Compared to soluble cancer vaccine formulations, tumor antigens encapsulated in biodegradable polymeric particles have been shown to sustain antigen release and provide long-term protection against tumor challenge by improving the immune response towards the antigen. Treatment of mice with cancer vaccines based on different polyanhydride copolymers encapsulating OVA resulted in stimulation of tumor-specific immune responses with different magnitudes. This clearly indicates that polyanhydride chemistry plays a substantial role in stimulating the immune response. Vaccination with 20:80 CPTEG:CPH/OVA, the most hydrophobic formulation, stimulated the strongest cellular and humoral immune responses and provided the longest survival outcome without adding any other adjuvant. The most important finding in this study is that the copolymer composition of polyanhydride particle-based vaccines can have a direct effect on the magnitude of the antitumor immune response and should be selected carefully in order to achieve optimal cancer vaccine efficacy.
本研究的目的是探讨聚酸酐化学对基于可生物降解聚酸酐颗粒的预防性癌症疫苗诱导的免疫反应的影响。

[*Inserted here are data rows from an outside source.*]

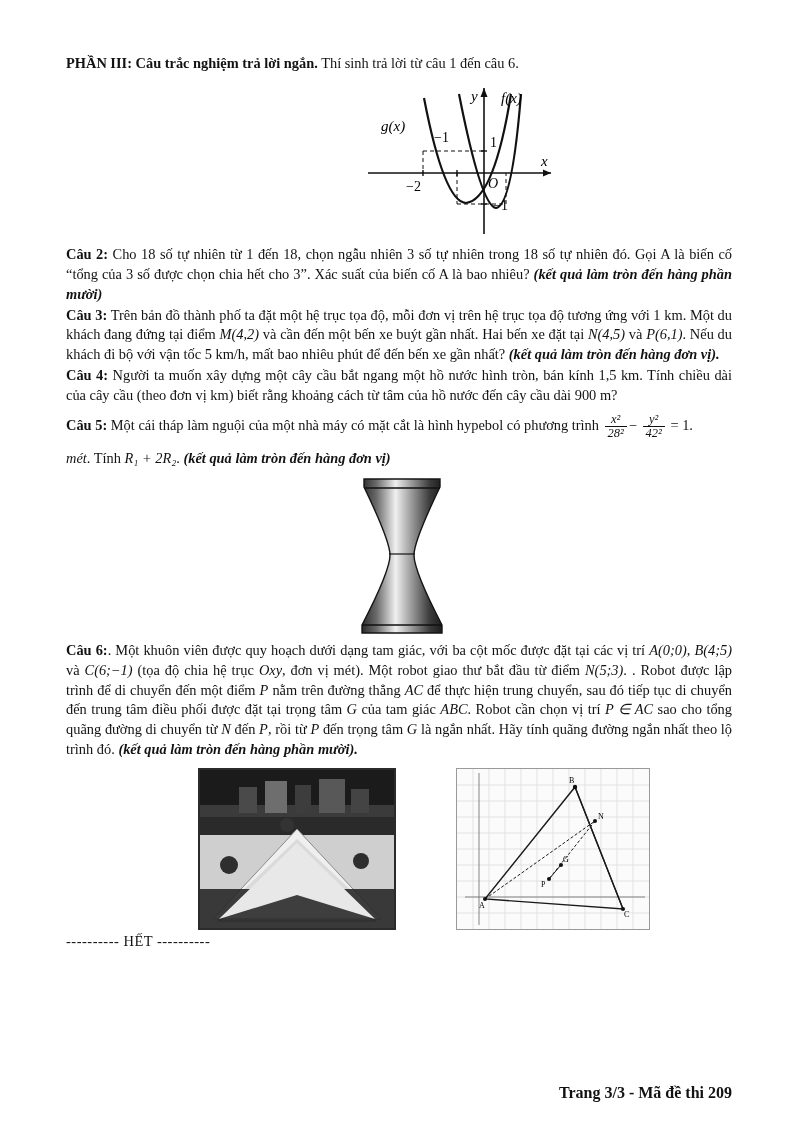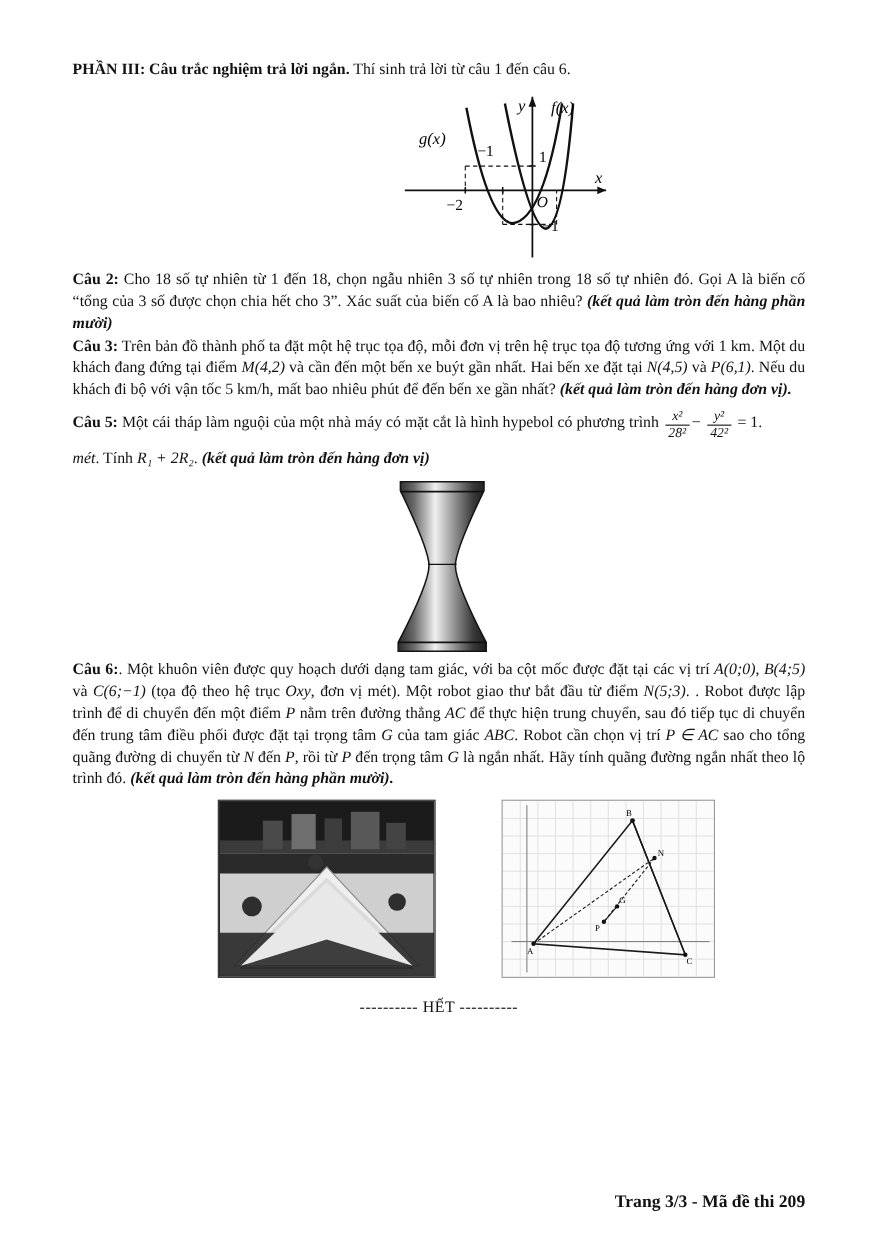--- a/index.html
+++ b/index.html
@@ -189,6 +189,10 @@
       <span class="i b">(kết quả làm tròn đến hàng đơn vị).</span>
     </p>
 
+    <p>
+      <span class="lbl">Câu 4:</span>
+      <span>Người ta muốn xây dựng một cây cầu bắt ngang một hồ nước hình tròn, bán kính 1,5 km. Tính chiều dài của cây cầu (theo đơn vị km) biết rằng khoảng cách từ tâm của hồ nước đến cây cầu dài 900 m?</span>
+    </p>
 
     <p style="margin-top:7px;">
       <span class="lbl">Câu 5:</span>

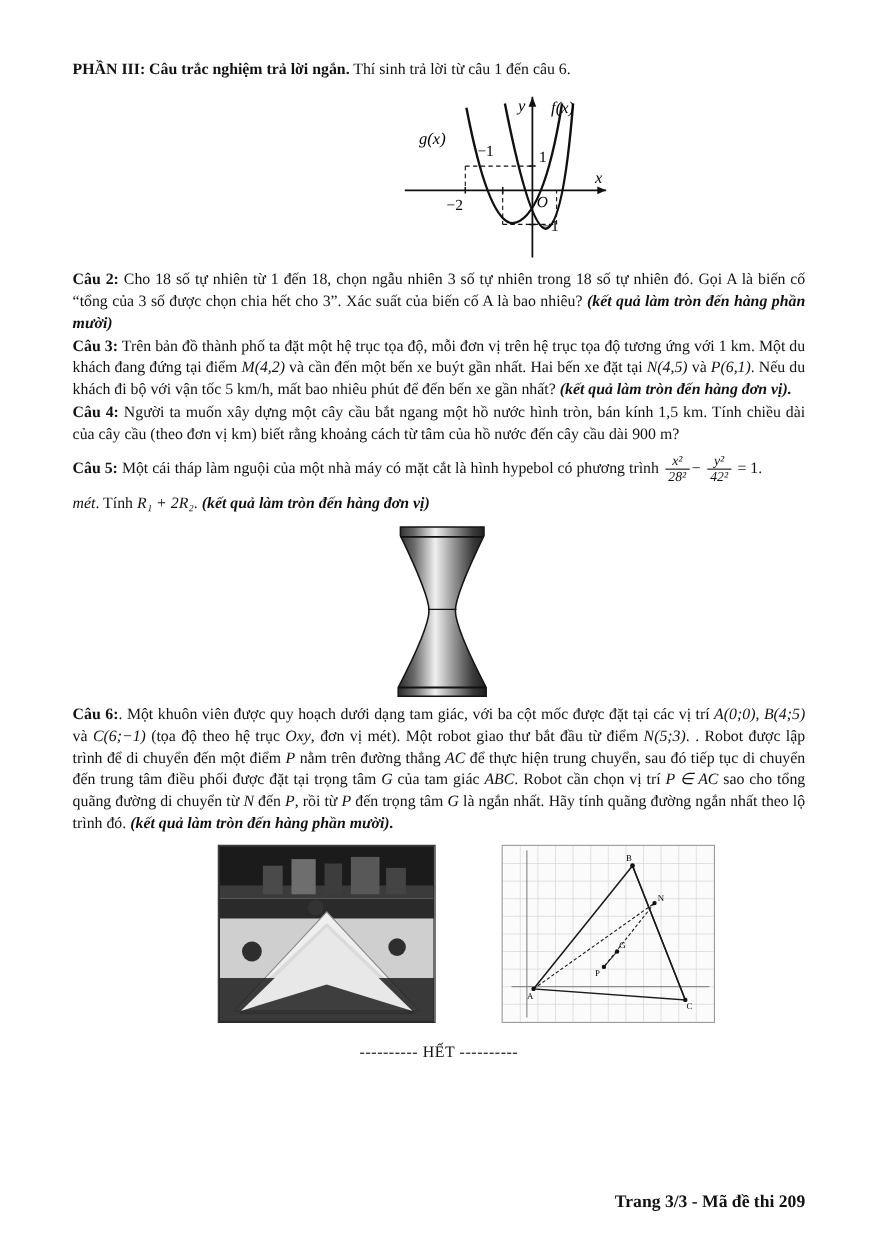--- a/index.html
+++ b/index.html
@@ -238,7 +238,7 @@
       <span class="math">B(4;5)</span>
       <span>và</span>
       <span class="math">C(6;−1)</span>
-      <span>(tọa độ theo hệ trục</span>
+      <span>(tọa độ chia hệ trục</span>
       <span class="math">Oxy</span><span>, đơn vị mét). Một robot giao thư bắt đầu từ điểm</span>
       <span class="math">N(5;3)</span>.
       <span>. Robot được lập trình để di chuyển đến một điểm</span>

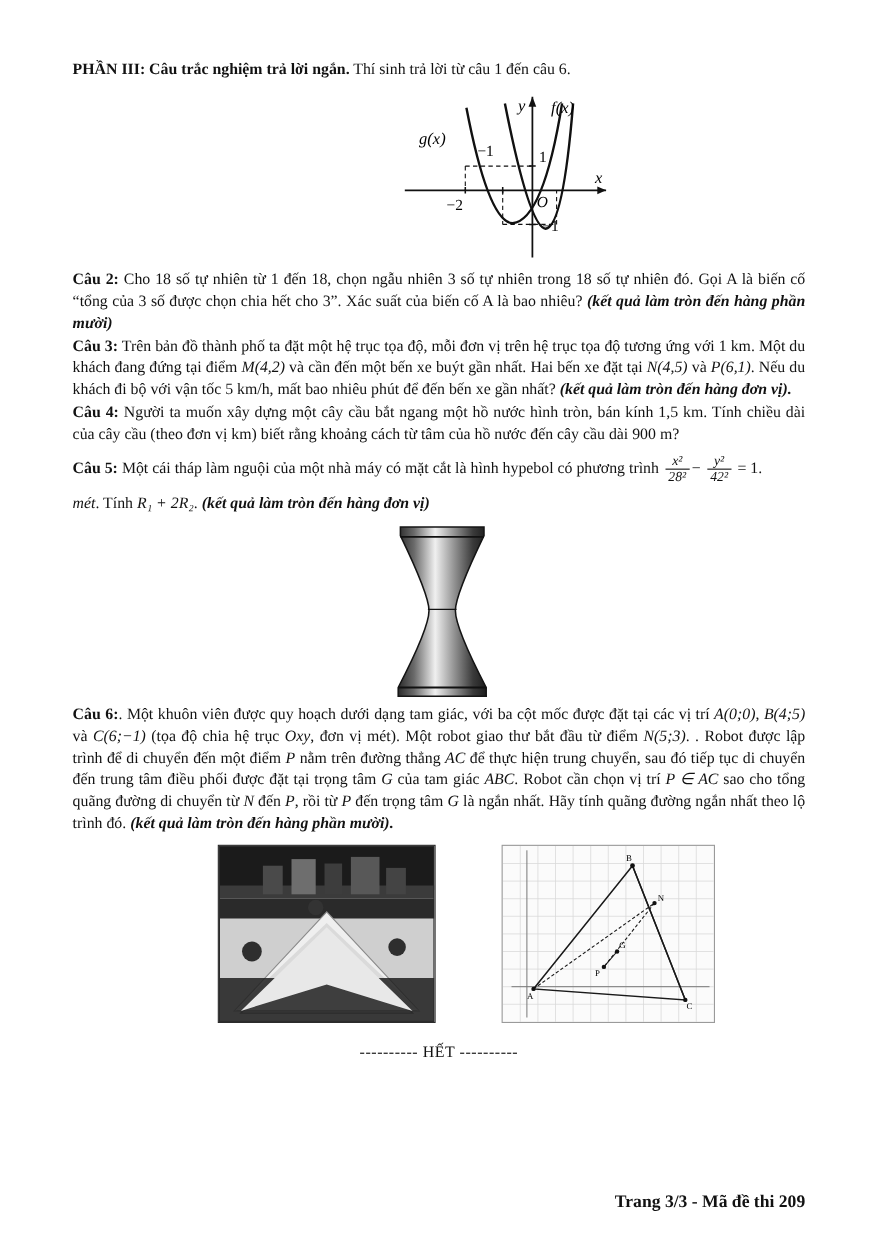--- a/index.html
+++ b/index.html
@@ -111,10 +111,8 @@
   }
 
   .het {
-    text-align: center;
     font-size: 14.5px;
     letter-spacing: 0.5px;
-    margin-top: 16px;
   }
   .footer {
     position: absolute;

为实现这一目标,通过熔融缩聚合成了基于1,8-双(对羧基苯氧基)-3,6-二氧杂辛烷(CPTEG)、1,6-双(对羧基苯氧基)-己烷(CPH)和癸二酸酐(SA)的不同组成的聚酸酐共聚物,然后使用双乳液溶剂蒸发技术合成了包裹模型抗原卵清蛋白(OVA)的聚酸酐共聚物颗粒。研究了三种不同组成的包裹OVA的聚酸酐共聚物(50:50 CPTEG:CPH、20:80 CPTEG:CPH和20:80 CPH:SA)引发免疫反应的能力。此外,还研究了含有脱氧胞苷-脱氧鸟苷二核苷酸(CpG ODN)的未甲基化寡脱氧核苷酸作为免疫佐剂对免疫反应的影响。在用由不同聚酸酐共聚物组成的颗粒包裹的50μg OVA,加或不加25μg CpG ODN,对C57BL/6J小鼠进行两次皮下注射(间隔7天)后,测量对癌症疫苗的免疫反应。体内研究表明,与由其他聚酸酐共聚物制成的制剂相比,包裹OVA的20:80 CPTEG:CPH颗粒显著刺激了最高水平的CD8 T淋巴细胞,产生了最高血清滴度的OVA特异性IgG抗体,并在面对表达OVA的胸腺瘤细胞系的肿瘤攻击时提供了更长时间的保护。结果还显示,用CpG ODN与包裹OVA的聚酸酐颗粒一起接种疫苗并没有增强OVA的免疫原性。这些结果突出了聚酸酐共聚物组成在刺激免疫反应中的关键作用,并为合理设计有效的癌症疫苗提供了重要见解。
与可溶性癌症疫苗制剂相比,包裹在可生物降解聚合物颗粒中的肿瘤抗原已被证明可维持抗原释放,并通过改善对抗原的免疫反应提供针对肿瘤攻击的长期保护。用基于不同聚酸酐共聚物包裹OVA的癌症疫苗治疗小鼠导致了不同程度的肿瘤特异性免疫反应的刺激。这清楚地表明聚酸酐化学在刺激免疫反应中起着重要作用。用最疏水的制剂20:80 CPTEG:CPH/OVA接种疫苗,在不添加任何其他佐剂的情况下刺激了最强的细胞和体液免疫反应,并提供了最长的生存结果。本研究中最重要的发现是,基于聚酸酐颗粒的疫苗的共聚物组成可直接影响抗肿瘤免疫反应的程度,为实现最佳癌症疫苗疗效应仔细选择。